Top of Data records
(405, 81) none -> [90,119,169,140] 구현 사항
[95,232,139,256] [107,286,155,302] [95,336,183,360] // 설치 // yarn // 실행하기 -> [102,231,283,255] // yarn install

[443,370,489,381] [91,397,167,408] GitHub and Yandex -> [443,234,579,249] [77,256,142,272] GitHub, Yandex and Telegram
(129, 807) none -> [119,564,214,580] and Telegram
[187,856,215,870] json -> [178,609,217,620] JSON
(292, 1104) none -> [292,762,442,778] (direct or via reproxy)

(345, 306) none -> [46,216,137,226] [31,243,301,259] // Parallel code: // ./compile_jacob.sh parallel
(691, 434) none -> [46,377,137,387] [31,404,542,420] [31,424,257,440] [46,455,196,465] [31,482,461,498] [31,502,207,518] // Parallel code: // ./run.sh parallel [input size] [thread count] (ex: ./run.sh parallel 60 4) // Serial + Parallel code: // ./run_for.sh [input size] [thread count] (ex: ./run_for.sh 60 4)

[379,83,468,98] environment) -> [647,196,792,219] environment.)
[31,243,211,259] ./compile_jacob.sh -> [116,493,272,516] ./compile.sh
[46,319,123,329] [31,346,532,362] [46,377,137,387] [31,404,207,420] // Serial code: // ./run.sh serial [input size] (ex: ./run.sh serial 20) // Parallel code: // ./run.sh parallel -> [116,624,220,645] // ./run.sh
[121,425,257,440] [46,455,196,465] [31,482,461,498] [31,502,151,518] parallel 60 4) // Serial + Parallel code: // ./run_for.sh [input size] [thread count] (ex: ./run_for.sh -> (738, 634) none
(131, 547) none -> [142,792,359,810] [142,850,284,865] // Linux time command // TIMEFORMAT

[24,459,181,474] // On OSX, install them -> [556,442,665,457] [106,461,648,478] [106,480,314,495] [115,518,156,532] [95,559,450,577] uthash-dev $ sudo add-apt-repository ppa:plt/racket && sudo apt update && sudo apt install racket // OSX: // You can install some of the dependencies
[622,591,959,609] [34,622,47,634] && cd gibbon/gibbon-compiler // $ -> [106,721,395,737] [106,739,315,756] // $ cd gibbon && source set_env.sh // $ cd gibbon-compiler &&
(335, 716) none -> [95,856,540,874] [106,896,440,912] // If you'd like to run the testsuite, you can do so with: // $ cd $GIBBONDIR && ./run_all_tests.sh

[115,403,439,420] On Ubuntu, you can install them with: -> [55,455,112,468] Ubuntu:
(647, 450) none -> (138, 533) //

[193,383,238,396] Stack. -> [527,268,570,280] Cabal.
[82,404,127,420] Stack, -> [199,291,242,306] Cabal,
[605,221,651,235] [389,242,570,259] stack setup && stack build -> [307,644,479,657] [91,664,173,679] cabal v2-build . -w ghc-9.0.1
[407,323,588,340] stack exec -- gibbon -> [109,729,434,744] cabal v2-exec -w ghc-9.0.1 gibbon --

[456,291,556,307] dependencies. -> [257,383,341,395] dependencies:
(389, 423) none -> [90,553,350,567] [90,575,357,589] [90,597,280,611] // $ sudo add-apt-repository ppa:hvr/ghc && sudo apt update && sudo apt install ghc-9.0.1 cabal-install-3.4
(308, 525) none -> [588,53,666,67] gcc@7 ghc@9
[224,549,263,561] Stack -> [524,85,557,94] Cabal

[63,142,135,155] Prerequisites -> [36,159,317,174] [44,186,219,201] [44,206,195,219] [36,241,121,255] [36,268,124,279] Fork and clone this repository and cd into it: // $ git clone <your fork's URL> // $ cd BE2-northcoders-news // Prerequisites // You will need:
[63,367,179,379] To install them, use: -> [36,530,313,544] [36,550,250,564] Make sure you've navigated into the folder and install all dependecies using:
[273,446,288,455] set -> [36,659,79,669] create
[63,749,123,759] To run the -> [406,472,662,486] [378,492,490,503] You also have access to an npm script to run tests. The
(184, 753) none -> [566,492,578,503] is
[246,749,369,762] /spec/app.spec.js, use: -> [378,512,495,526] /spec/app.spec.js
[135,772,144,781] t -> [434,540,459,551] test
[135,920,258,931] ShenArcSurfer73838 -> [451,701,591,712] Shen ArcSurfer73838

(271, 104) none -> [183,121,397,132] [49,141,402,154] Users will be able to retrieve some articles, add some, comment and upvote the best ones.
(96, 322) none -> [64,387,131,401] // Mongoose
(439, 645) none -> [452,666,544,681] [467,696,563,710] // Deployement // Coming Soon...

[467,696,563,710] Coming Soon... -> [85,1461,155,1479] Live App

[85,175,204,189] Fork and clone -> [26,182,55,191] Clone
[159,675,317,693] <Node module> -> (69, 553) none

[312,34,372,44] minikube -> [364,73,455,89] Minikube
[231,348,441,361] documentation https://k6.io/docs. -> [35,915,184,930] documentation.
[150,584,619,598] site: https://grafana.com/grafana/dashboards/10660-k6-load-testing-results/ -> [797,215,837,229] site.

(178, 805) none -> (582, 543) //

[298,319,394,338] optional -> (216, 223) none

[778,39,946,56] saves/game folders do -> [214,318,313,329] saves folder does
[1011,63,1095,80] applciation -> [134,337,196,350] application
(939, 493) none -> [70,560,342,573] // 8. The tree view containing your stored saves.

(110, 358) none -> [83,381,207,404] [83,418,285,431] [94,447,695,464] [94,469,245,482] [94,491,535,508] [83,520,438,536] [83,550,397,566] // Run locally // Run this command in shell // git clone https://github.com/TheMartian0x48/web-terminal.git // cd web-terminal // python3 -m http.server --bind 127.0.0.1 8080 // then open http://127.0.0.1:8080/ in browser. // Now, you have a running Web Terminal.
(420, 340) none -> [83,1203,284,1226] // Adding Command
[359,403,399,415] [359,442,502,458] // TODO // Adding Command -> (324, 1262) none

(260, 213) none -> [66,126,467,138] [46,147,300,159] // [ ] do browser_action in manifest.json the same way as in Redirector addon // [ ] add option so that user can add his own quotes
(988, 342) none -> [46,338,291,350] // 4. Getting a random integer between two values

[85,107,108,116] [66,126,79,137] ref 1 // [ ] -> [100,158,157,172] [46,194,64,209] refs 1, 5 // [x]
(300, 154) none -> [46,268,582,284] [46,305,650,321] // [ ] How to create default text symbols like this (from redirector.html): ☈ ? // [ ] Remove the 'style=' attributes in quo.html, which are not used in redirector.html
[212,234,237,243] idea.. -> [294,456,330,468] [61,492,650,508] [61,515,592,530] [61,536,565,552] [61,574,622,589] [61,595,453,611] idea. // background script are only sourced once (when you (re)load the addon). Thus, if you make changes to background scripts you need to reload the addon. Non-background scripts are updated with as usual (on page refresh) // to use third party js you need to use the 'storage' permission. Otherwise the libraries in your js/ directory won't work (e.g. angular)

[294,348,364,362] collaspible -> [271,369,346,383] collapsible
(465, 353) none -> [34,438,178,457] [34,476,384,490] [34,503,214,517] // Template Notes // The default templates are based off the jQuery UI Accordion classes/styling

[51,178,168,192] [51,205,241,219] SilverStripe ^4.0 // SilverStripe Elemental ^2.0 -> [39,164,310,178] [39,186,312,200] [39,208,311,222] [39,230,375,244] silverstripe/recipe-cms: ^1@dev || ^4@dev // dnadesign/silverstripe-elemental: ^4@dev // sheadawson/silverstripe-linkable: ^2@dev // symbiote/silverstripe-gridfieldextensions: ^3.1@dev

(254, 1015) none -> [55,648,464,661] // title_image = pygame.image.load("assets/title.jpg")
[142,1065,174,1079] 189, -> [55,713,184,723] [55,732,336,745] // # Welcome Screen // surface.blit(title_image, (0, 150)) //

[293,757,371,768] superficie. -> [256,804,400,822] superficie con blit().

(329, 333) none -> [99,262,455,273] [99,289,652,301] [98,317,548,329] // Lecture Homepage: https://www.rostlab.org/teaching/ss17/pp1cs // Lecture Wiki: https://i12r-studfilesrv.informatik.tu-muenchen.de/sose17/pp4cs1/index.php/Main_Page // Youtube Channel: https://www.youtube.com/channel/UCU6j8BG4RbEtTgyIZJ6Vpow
Bottom of Data records
■ What needs to be done:
With the line that has "(335, 716) none" as the first and the line that has "[456,291,556,307] dependencies. ->" as the last, repeat exactly that run of lines above and no more.

■ Exercise answer:
(335, 716) none -> [95,856,540,874] [106,896,440,912] // If you'd like to run the testsuite, you can do so with: // $ cd $GIBBONDIR && ./run_all_tests.sh

[115,403,439,420] On Ubuntu, you can install them with: -> [55,455,112,468] Ubuntu:
(647, 450) none -> (138, 533) //

[193,383,238,396] Stack. -> [527,268,570,280] Cabal.
[82,404,127,420] Stack, -> [199,291,242,306] Cabal,
[605,221,651,235] [389,242,570,259] stack setup && stack build -> [307,644,479,657] [91,664,173,679] cabal v2-build . -w ghc-9.0.1
[407,323,588,340] stack exec -- gibbon -> [109,729,434,744] cabal v2-exec -w ghc-9.0.1 gibbon --

[456,291,556,307] dependencies. -> [257,383,341,395] dependencies:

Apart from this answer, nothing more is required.